The World, the Flesh and the Devil: The Life and Opinions of Samuel Marsden in England and the Antipodes, 1765–1838
New Zealanders know Samuel Marsden as the founder of the CMS missions that brought Christianity (and perhaps sheep) to New Zealand. Australians know him as ‘the flogging parson’ who established large landholdings and was dismissed from his position as magistrate for exceeding his jurisdiction. English readers know of Marsden for his key role in the history of missions and empire. In this major biography spanning research, and the subject’s life, across England, New South Wales and New Zealand, Andrew Sharp tells the story of Marsden’s life from the inside. Sharp focuses on revealing to modern readers the powerful evangelical lens through which Marsden understood the world. By diving deeply into key moments – the voyage out, the disputes with Macquarie, the founding of missions – Sharp gets us to reimagine the world as Marsden saw it: always under threat from the Prince of Darkness, in need of ‘a bold reprover of vice’, a world written in the words of the King James Bible. Andrew Sharp takes us back into the nineteenth-century world, and an evangelical mind, to reveal the past as truly a foreign country.

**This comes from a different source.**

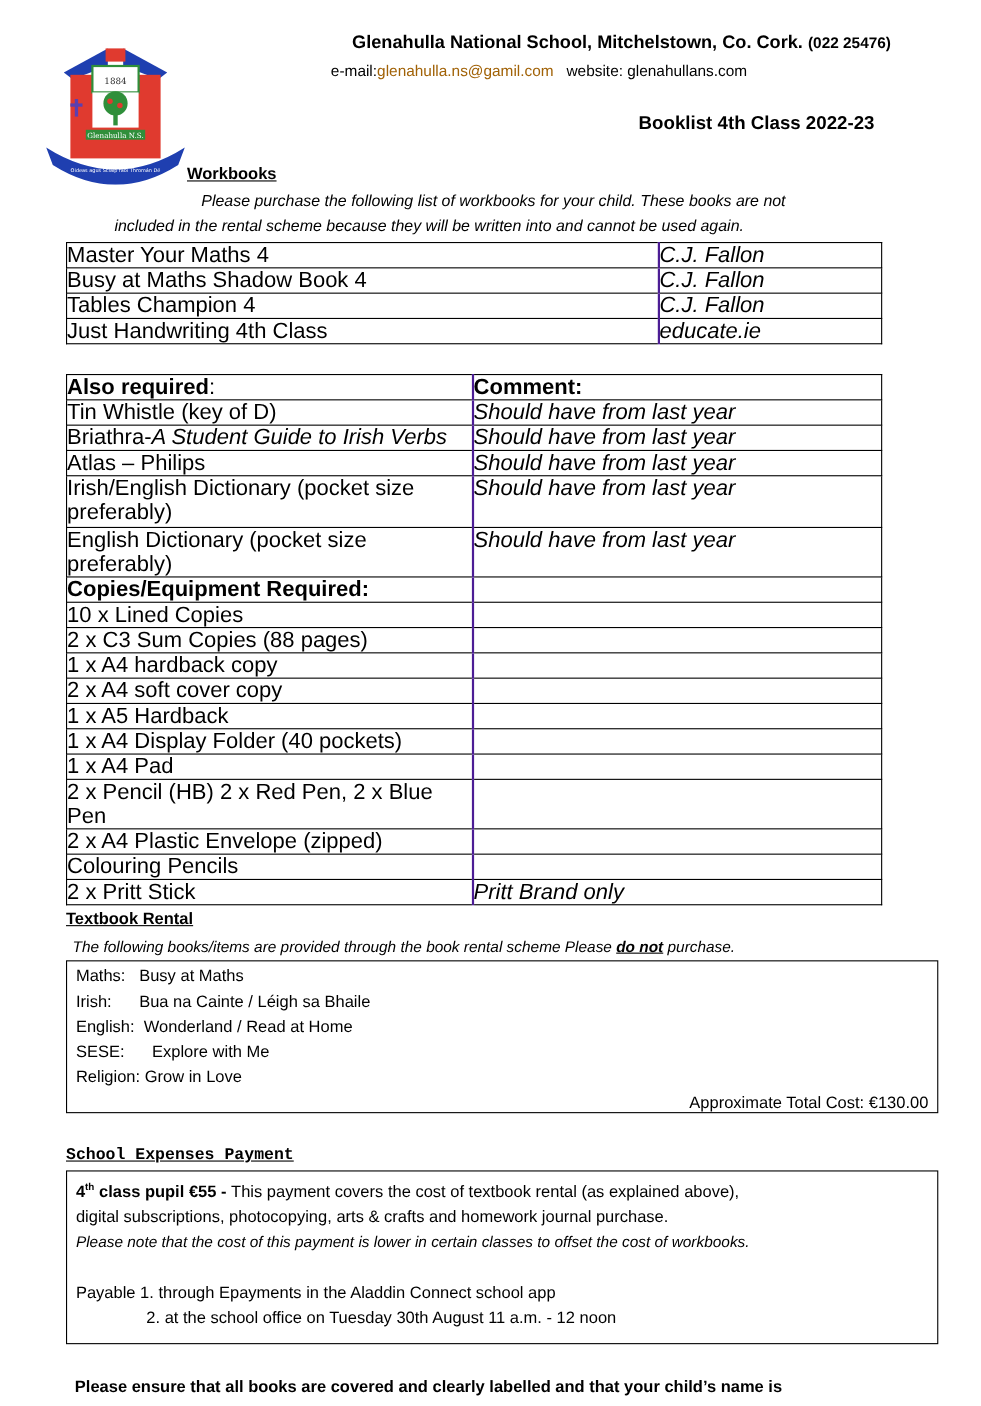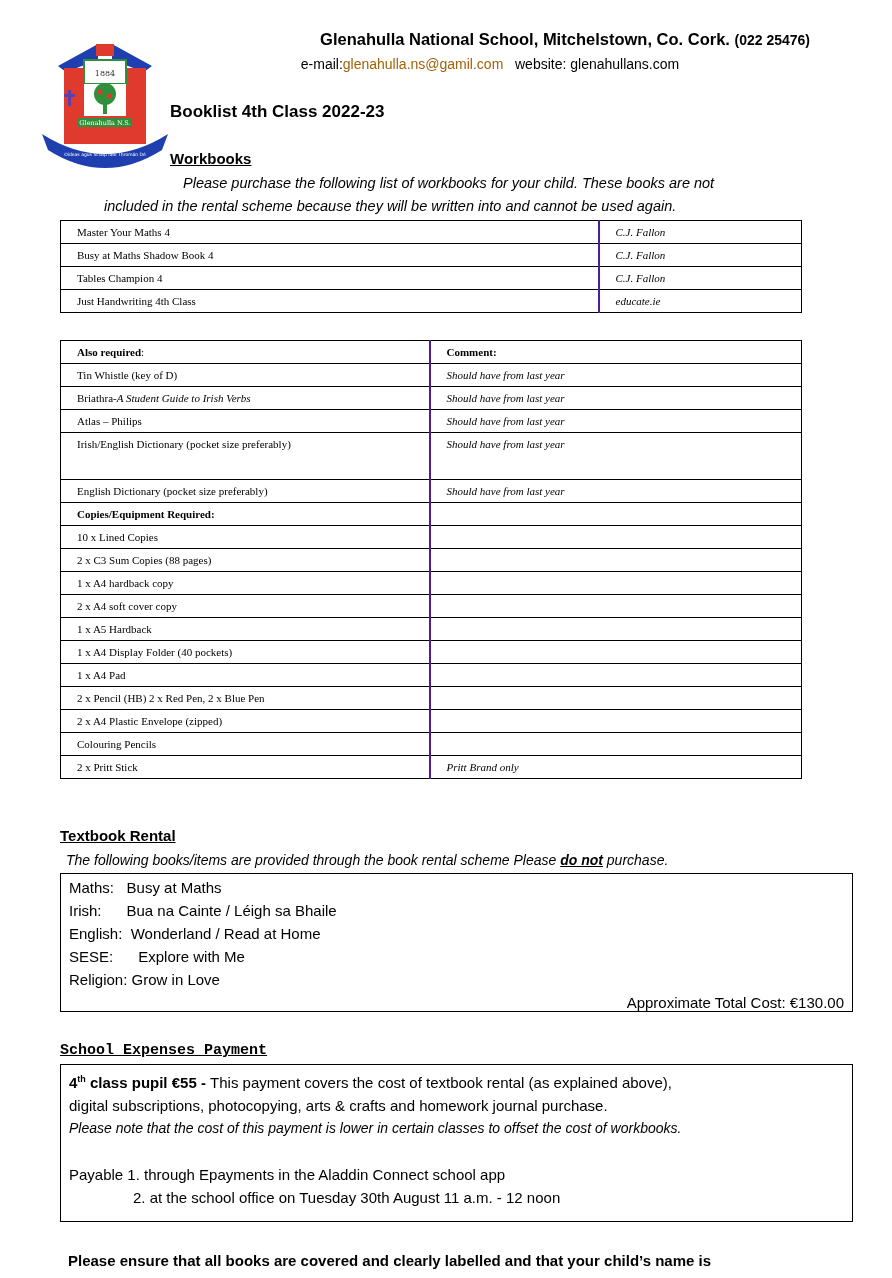"Booklist 4th Class 2022-23" .booklist { text-align: left -> right }
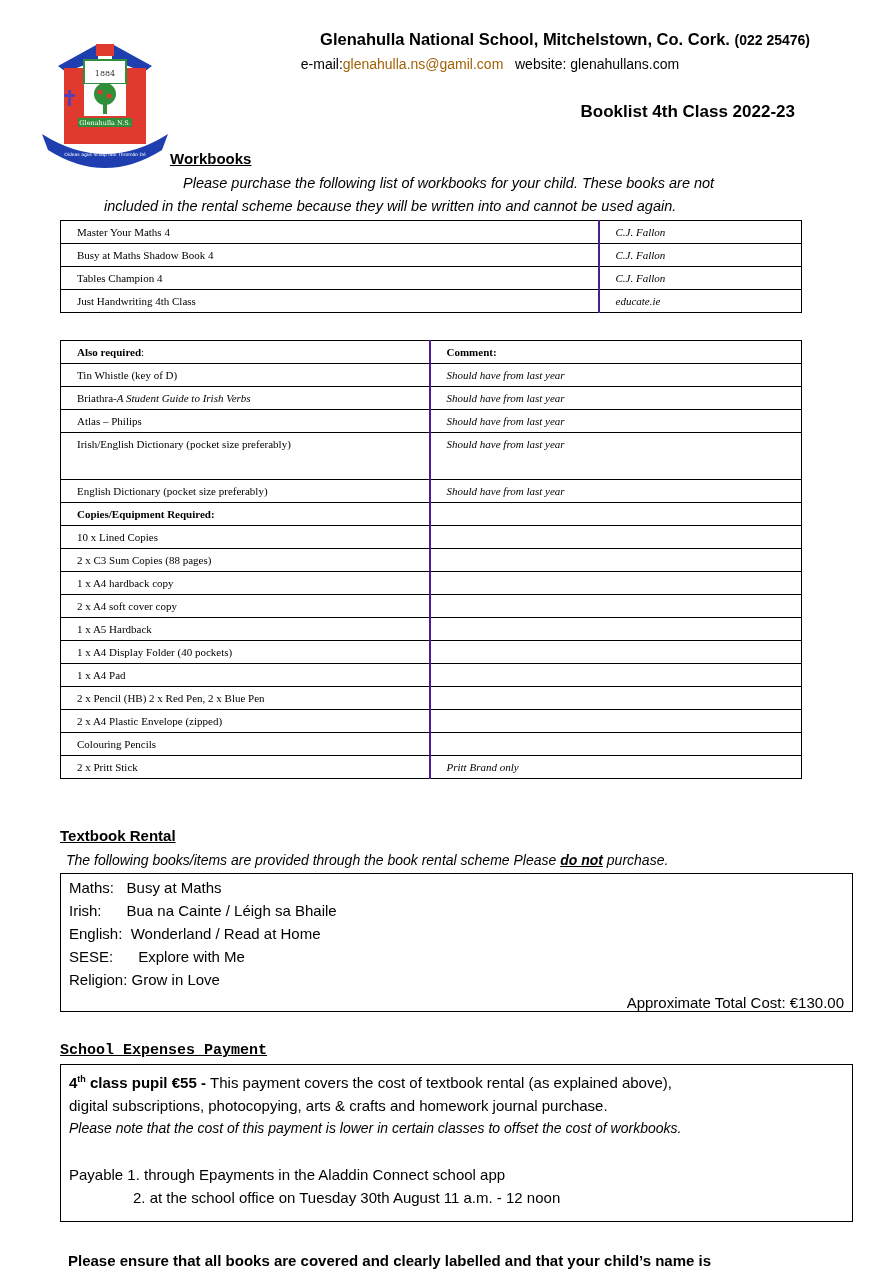"Master Your Maths 4" table.grid td { font-family: Liberation Serif, serif -> none; font-size: 11px -> 20px; padding: 0 16px -> 0 0 }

Andrew Sharp is Emeritus Professor of Political Studies at the University of Auckland. Since 2006 he has lived in London, and is the author or editor of books including The Political Ideas of the English Civil Wars (1983), Justice and the Māori (1990, expanded 1997), Leap into the Dark: The Changing Role of the State in New Zealand since 1984 (1994), The English Levellers (1998), Histories Power and Loss: Uses of the Past – a New Zealand Commentary (2001 with P. G. McHugh), and Bruce Jesson, To Build a Nation: Collected Writings 1975-99 (2005).